Le premier […] est clairement exposé dans le De ente et essentia, IV : "Tout ce qui n’est pas de la notion d’une essence, ou quiddité, lui advient de l’extérieur et fait composition avec cette essence, car nulle essence ne peut être conçue sans ce qui en fait partie. Or toute essence ou quiddité peut être conçue sans que l’on conçoive quoi que ce soit de son existence ; en effet, je peux concevoir ce qu’est un homme, ou un phénix, et pourtant ignorer s’il en existe dans la nature.

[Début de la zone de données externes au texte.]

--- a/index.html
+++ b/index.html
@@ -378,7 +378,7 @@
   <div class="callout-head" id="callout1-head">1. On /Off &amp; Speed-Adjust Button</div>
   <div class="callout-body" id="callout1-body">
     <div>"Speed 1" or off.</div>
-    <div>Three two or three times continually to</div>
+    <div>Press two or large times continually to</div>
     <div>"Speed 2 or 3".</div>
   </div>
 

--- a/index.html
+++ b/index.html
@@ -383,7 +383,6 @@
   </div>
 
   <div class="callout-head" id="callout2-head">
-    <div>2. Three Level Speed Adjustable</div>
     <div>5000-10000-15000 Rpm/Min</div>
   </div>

Il est donc manifeste que l’être est autre que l’essence, ou quiddité."

L’argument est irréfutable, mais que prouve-t-il ? D’abord que l’être actuel n’est pas inclus dans la notion de l’essence. […] Pour qu’une essence passe du possible à l’être, il faut donc qu’une cause extérieure lui confère l’existence actuelle. Il n’y a jamais eu de théologien ou de métaphysicien chrétien pour mettre en doute la validité de cette conséquence. N’étant pas à soi-même la cause de sa propre existence, l’être fini doit la tenir d’une cause supérieure, qui est Dieu. En ce sens, ce que l’on nomme distinction d’essence et d’être signifie simplement que tout être fini est un être créé. Or tous les théologiens l’admettent, mais beaucoup refusent d’en conclure que l’être fini se compose de deux éléments métaphysiques, son essence et un acte d’être en vertu duquel il existe. Dire qu’un être fini n’a pas dans son essence la raison de son être, c’est une chose […] ; dire que, dans ce même être fini, l’existence vient d’un actus essendi auquel tient précisément l’être actuel, c’est autre chose, et qui ne suit aucunement de l’argument en question.

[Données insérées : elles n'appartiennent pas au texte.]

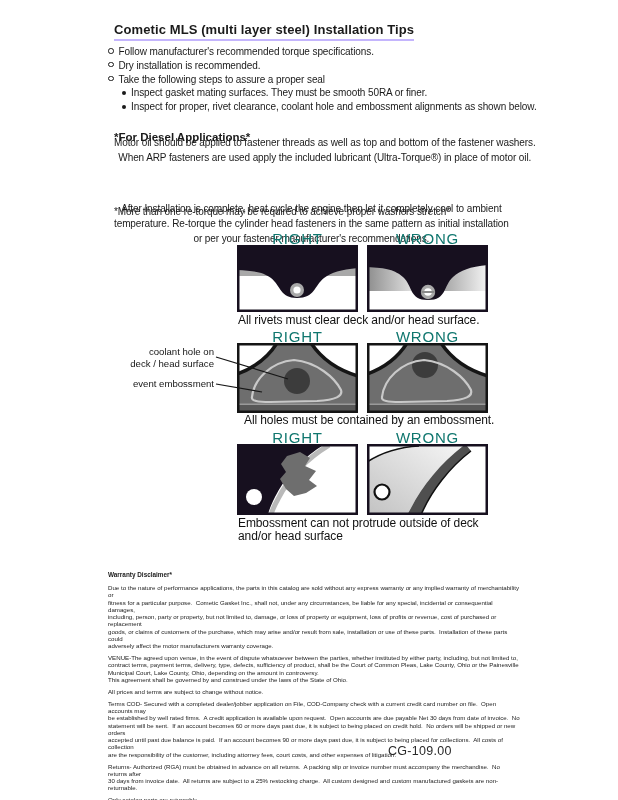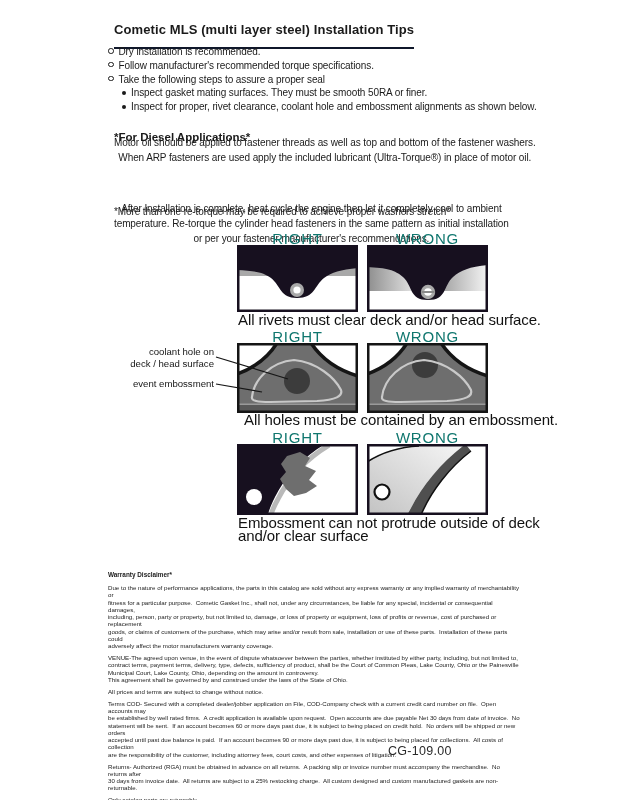--- a/index.html
+++ b/index.html
@@ -11,7 +11,7 @@
   
   #title{
     left:114px;top:22px;font-size:13px;font-weight:bold;letter-spacing:.1px;
-    border-bottom:2px solid #0f172a;padding-bottom:10px;white-space:nowrap;
+    border-bottom:2px solid #c4b5fd;padding-bottom:2px;white-space:nowrap;
   }
   
   #bullets{left:108px;top:45px;font-size:10px;line-height:13.8px;letter-spacing:-.1px;width:470px;}

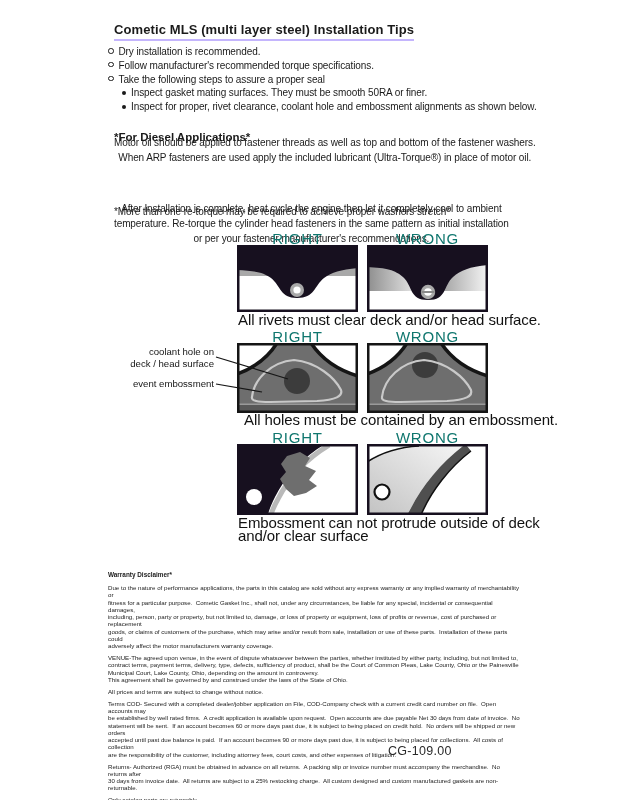--- a/index.html
+++ b/index.html
@@ -56,8 +56,8 @@
   <div id="title" class="abs">Cometic MLS (multi layer steel) Installation Tips</div>
 
   <div id="bullets" class="abs">
+    <div class="bullet">Follow manufacturer's recommended torque specifications.</div>
     <div class="bullet">Dry installation is recommended.</div>
-    <div class="bullet">Follow manufacturer's recommended torque specifications.</div>
     <div class="bullet">Take the following steps to assure a proper seal</div>
     <div class="subbullet">Inspect gasket mating surfaces.  They must be smooth 50RA or finer.</div>
     <div class="subbullet">Inspect for proper, rivet clearance, coolant hole and embossment alignments as shown below.</div>

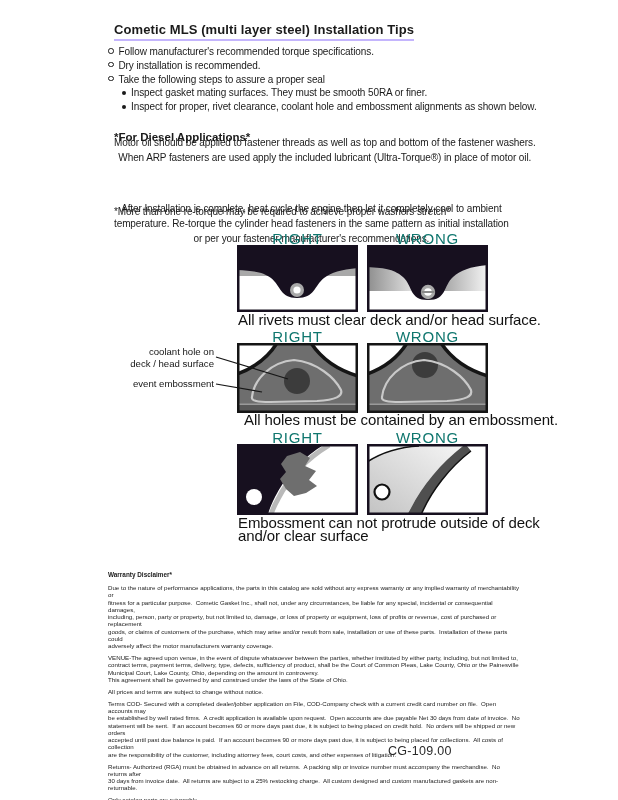--- a/index.html
+++ b/index.html
@@ -34,7 +34,7 @@
   
   .rw-label{width:121px;text-align:center;font-size:15px;letter-spacing:.8px;color:#0f766e;}
   .dbox{width:121px;}
-  .caption{font-size:15px;letter-spacing:-.1px;color:#111;white-space:pre-wrap;line-height:12.5px;}
+  .caption{font-size:12px;letter-spacing:-.1px;color:#111;white-space:pre-wrap;line-height:12.5px;}
   .col-r{left:237px;}
   .col-w{left:367px;}
   

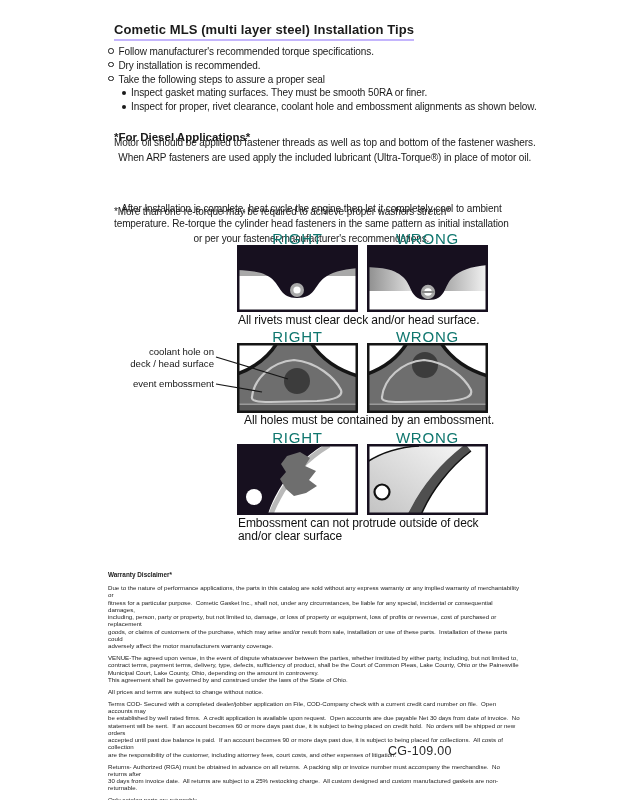--- a/index.html
+++ b/index.html
@@ -190,7 +190,7 @@
   </div>
 
   <div class="abs caption" style="left:238px;top:517px">Embossment can not protrude outside of deck
-and/or clear surface</div>
+and/or head surface</div>
 
   <div id="warranty" class="abs">
     <div id="warranty-heading">Warranty Disclaimer*</div>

[…] Passons au deuxième groupe d’arguments. Leur schème commun, nous dit-on, est le suivant : "L’être dans lequel essence et existence ne sont pas distincts, l’être dont l’essence même est d’exister, est nécessairement unique, parce qu’il ne pourrait être multiplié sans être différencié, et qu’il ne peut être différencié d’aucune manière. En conséquence, dans tous les êtres créés, l’être se distingue de l’essence." [M. D. Roland-Gosselin, Le "De ente et essentia" de Saint Thomas d’Aquin, Paris, Vrin, 1926, p. 188]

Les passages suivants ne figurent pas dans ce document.